適用対象: SQL Server Analysis Services
Microsoft SQL Server Analysis Services のすべてのオブジェクトには識別子が必要です。 オブジェクトの名前は、その識別子です。 サーバー、データベース、およびデータ ソース、データ ソース ビュー、キューブ、ディメンション、マイニング モデルなどのデータベース オブジェクトには識別子があります。
データ マイニング拡張機能 (DMX) には、次の 2 つのクラスの識別子があります。
オブジェクト識別子は、オブジェクトを定義するときに作成されます。 次に、識別子を使用してオブジェクトを参照します。 識別子は 100 文字以下にする必要があります。
標準識別子
DMX の通常の識別子は、識別子の形式に関する Analysis Services ルールに準拠しています。 DMX の標準識別子には区切り記号は必要ありません。 通常の非区切り識別子を使用する DMX ステートメントの例を次に示します。
SELECT * FROM Clustering.CONTENT;
標準識別子に関する規則
標準識別子の形式に関する規則は、次のとおりです。
標準識別子の最初の文字は、次のうちのいずれかである必要があります。
Unicode 標準 2.0 で定義されている文字。 これには、a から z、A から Z までのラテン文字と、他の言語の文字が含まれます。
アンダースコア (_)。
後続の文字は次のようになります。
Unicode 標準 2.0 で定義されている文字。
Basic Latin スクリプトまたはその他の各国スクリプトの 10 進数
アンダースコア (_)。
DMX 予約語を識別子として使用することはできません。 予約語は DMX では大文字と小文字が区別されません。 詳細については、「 予約キーワード (DMX)」を参照してください。
識別子には、埋め込みスペースまたは特殊文字を含めることはできません。
DMX ステートメントで使用する場合は、これらの規則に準拠していない識別子を角かっこで区切る必要があります。
区切り記号付き識別子
区切り記号付き識別子は角かっこ ([ ]) で囲まれます。 これらの規則に準拠した区切られた識別子を使用した DMX ステートメントの例は、次のとおりです。
SELECT * FROM [Marketing_Clusters].CONTENT;
標準識別子の形式に関する規則に準拠していない識別子は、必ず区切り記号で区切る必要があります。 スペースを含んでいる区切られた識別子を使用した DMX ステートメントの例は、次のとおりです。

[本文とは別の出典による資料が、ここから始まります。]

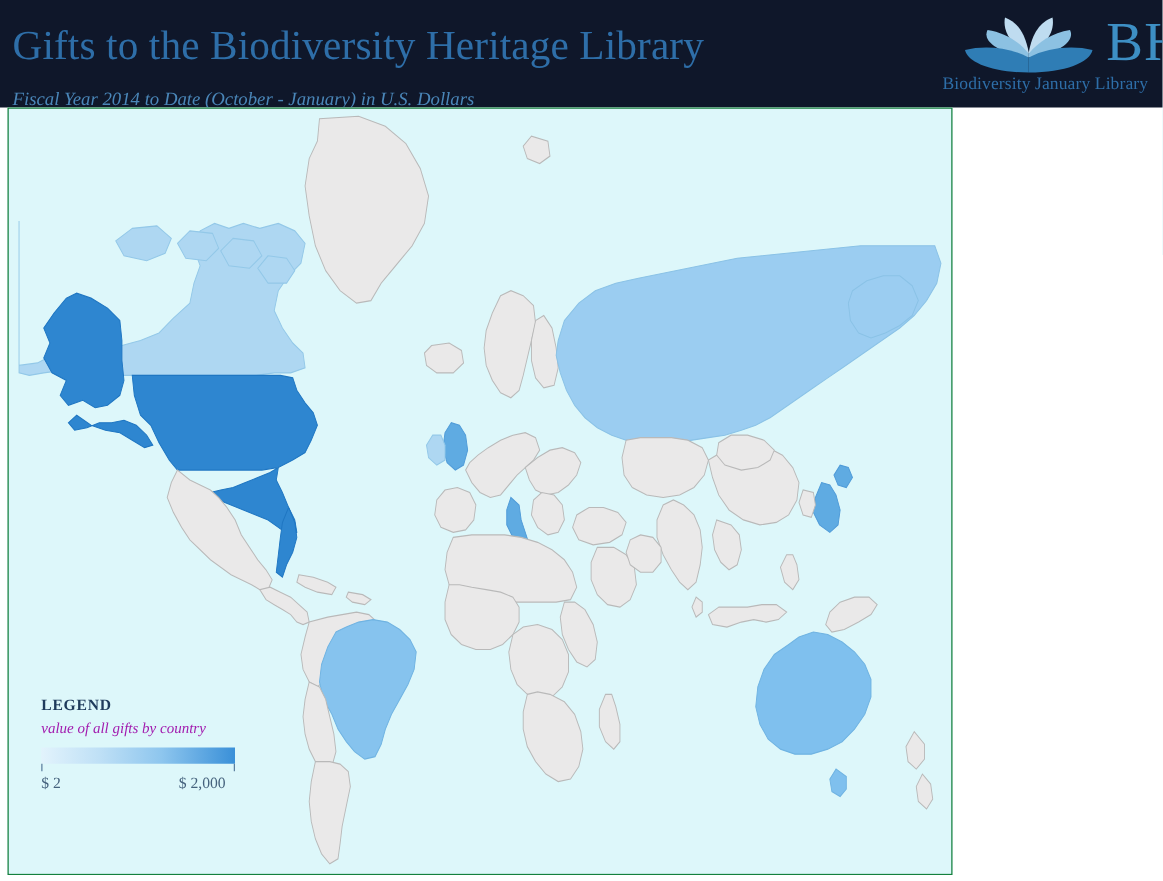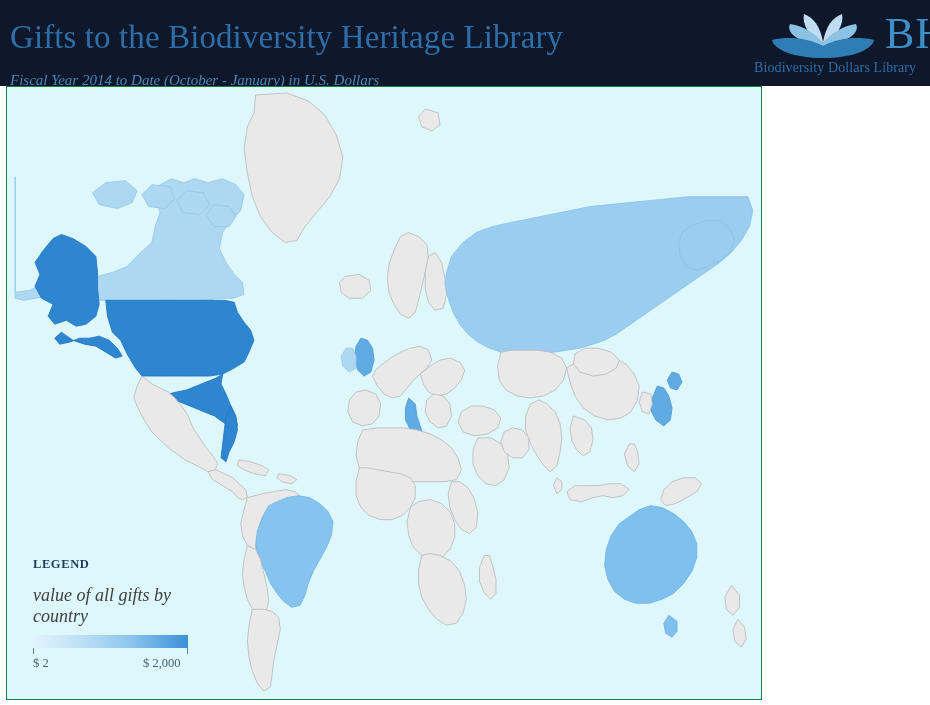"Biodiversity Dollars Library" div { text: Dollars -> January }
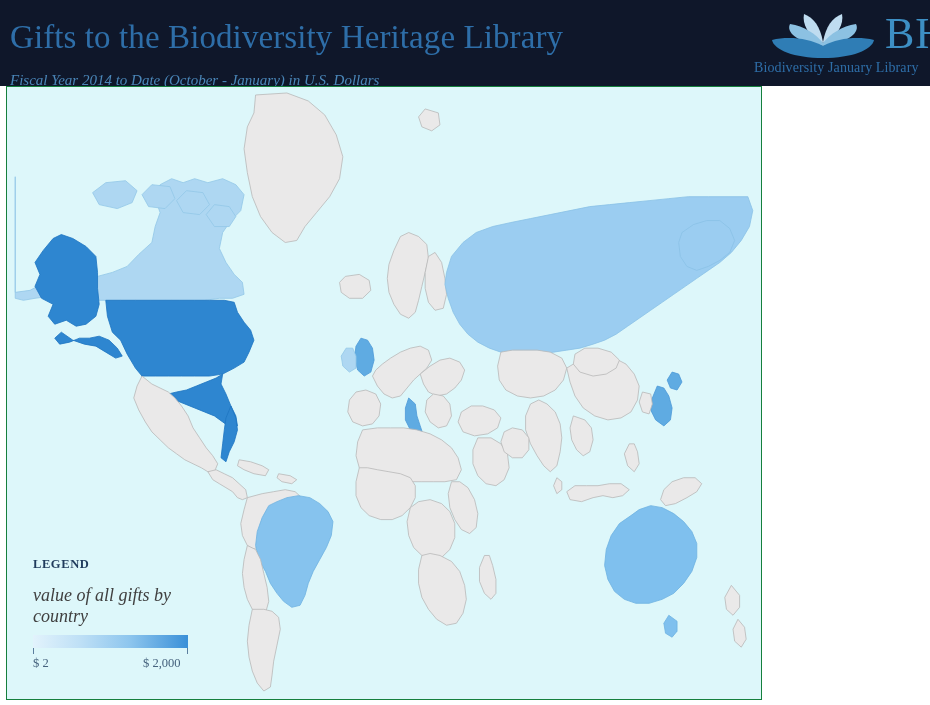"value of all gifts by" #legend-subtitle { color: #404040 -> #a21caf; font-size: 18px -> 12px; margin-top: 13px -> 3px }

SELECT * FROM [Targeted Mailing].CONTENT;
次の状況では、区切り記号付き識別子を使用します。
予約語をオブジェクト名やオブジェクト名の一部に使用する場合。
予約済みキーワードはオブジェクト名として使用しないことをお勧めします。 以前のバージョンの Analysis Services からアップグレードするデータベースには、以前のバージョンの Analysis Services では予約されていないが SQL Server Analysis Services 用に予約された単語を含む識別子が含まれている場合があります。 区切り記号付き識別子を使用して、オブジェクトの名前を変更できるようになるまで、このようなオブジェクトを参照できます。
修飾された識別子として示されていない文字を使用する場合。
Analysis Services では、現在のコード ページ内の任意の文字を区切り記号付き識別子で使用できます。ただし、オブジェクト名に特殊文字を無差別に使用すると、DMX ステートメントの読み取りと保守が困難になる可能性があります。
区切り記号付き識別子の規則
区切られた識別子の形式に関する規則は、次のとおりです。
区切り記号付き識別子には、通常の識別子と同じ数の文字を含めることができます (区切り文字を含まない 1 ~ 100 文字)。
識別子の本文には、区切り文字自体を含め、現在のコード ページで使用されている任意の組み合わせの文字を含めることができます。 識別子自体の本文に区切り文字が含まれている場合は、特別な処理が必要です。
識別子の本体に左角かっこ ([) が含まれている場合、追加の処理は必要ありません。
識別子の本体に右角かっこ (]) が含まれている場合は、コード ページ内で右角かっこ (]) を 2 つ指定する必要があります。
複数の部分で識別子を区切る
修飾オブジェクト名を使用する場合は、オブジェクト名を構成する複数の識別子を区切る必要がある場合があります。 各識別子は個々に区切ってください。